Saturday, April 16, 2011

"no shelly...get out of bed..."

This has happened a few times since we've started the adoption process, when I am completely exhausted and I fall asleep and start having happy dreams that are suddenly interrupted by this feeling that I need to get up and read my bible. It's so weird. Well, this happened to me this morning around 7:00am. I woke up  and just laid there for about 15 minutes trying to get back to sleep. I felt like God was saying, "no shelly... get out of bed and pick up my word. I have something to show you". So silly me, I thought I could hide from God trying to wake me up so I just shrugged it off as my lack of sleep, and didn't listen and instead laid in bed for another miserable 15 minutes staring at the ceiling. After laying there for a half hour total with no success of getting back to sleep, I jumped out of bed and grabbed my Bible. Right now I am studying John and that's what I was planning on reading. However, I opened my Bible and felt I needed to read Isaiah 60. I started reading and was amazed at how God's words just started jumping out of the page at me. I was amazed. Once again, God knew that I needed to hear that particular piece of His word more then I needed sleep. Silly me for not listening the first time. This is what I read:

Isaiah 60:1-5   "Arise, shine, for your light has come, and the glory of the LORD rises upon you... the LORD rises upon you and his glory appears over you. Nations will come to your light... “Lift up your eyes and look about you... your sons come from afar, and your daughters are carried on the hip."

God knew that before I went to sleep last night I was fighting my own fears about adoption and the thought of how in the world a little white girl from NC was going to find her beautiful baby in this HUGE world. My mind was racing, trying to think of what I needed to do to make myself shine brighter then all the other thousands of adoptive parents out there. This verse touched me, telling me that my light is not cutting it. The light I need can only come from the Lord. God has shined His light on me (and Eric) allowing some brave mom to make her way through the thousands of options for her baby and choose the place where her child is meant to be.

Thank you Jesus for knowing me better then I know myself and for always being my light in the darkness! Please protect the birth mother of our future child as she slowly makes her way toward us. Protect her from Satan's deception and schemes and please, please keep that baby safe.

**So funny story. Another time God woke me up was when we lived in OH. I was in the process of finding a job and felt really down from not having any success so I was trying to hide the sadness with sleeping the day away. Well anyway around 12pm I woke up and tried for a long time to go back to sleep and I just couldn't. So I decided to get up and start my day.  I sat down to do my devotions and opened my Bible (no joke) to Proverbs 6:9-11 which read, "How long will you lie there, you sluggard?
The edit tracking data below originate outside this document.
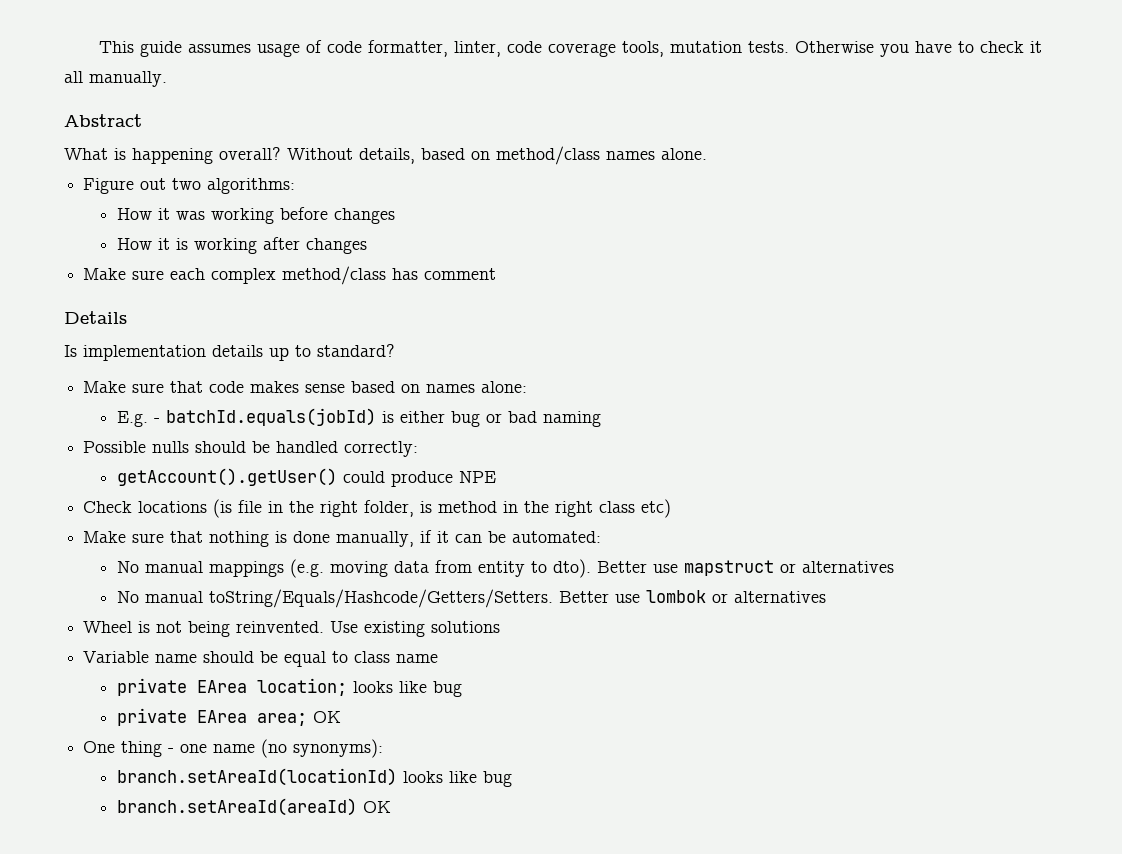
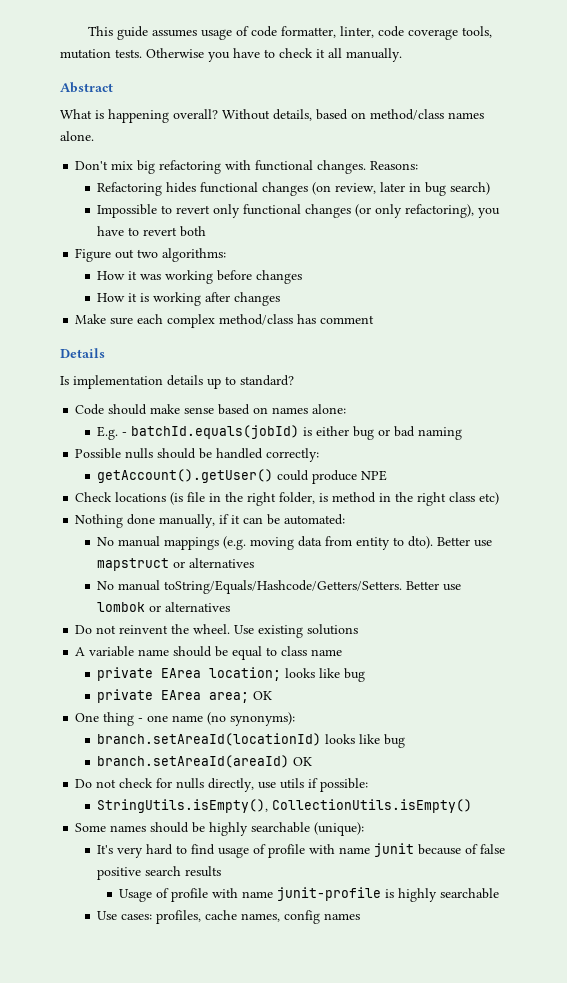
+ Don't mix big refactoring with functional changes. Reasons:
+ Refactoring hides functional changes (on review, later in bug search)
+ Impossible to revert only functional changes (or only refactoring), you have to revert both
- Make sure that code makes sense based on names alone:
+ Code should make sense based on names alone:
- Make sure that nothing is done manually, if it can be automated:
+ Nothing done manually, if it can be automated:
- Wheel is not being reinvented.
+ Do not reinvent the wheel.
- Variable name should be equal to class name
+ A variable name should be equal to class name
+ Do not check for nulls directly, use utils if possible:
+ StringUtils.isEmpty(), CollectionUtils.isEmpty()
+ Some names should be highly searchable (unique):
+ It's very hard to find usage of profile with name junit because of false positive search results
+ Usage of profile with name junit-profile is highly searchable
+ Use cases: profiles, cache names, config names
When will you get up from your sleep? A little sleep, a little slumber, a little folding of the hands to rest— and poverty will come on you like a thief and scarcity like an armed man."  OUCH.. is all I can say to that!! :)

2 comments:

Tim Sheets said...

Shell - loving the blog! Keep it up. You guys are in our prayers tonight.

T <><

Shell*Belle said...

Hey T! I am going to try my hardest to keep it up. It's actually really refreshing to write out my thoughts on here. :) Thanks for the prayers! You are in ours too. Love ya!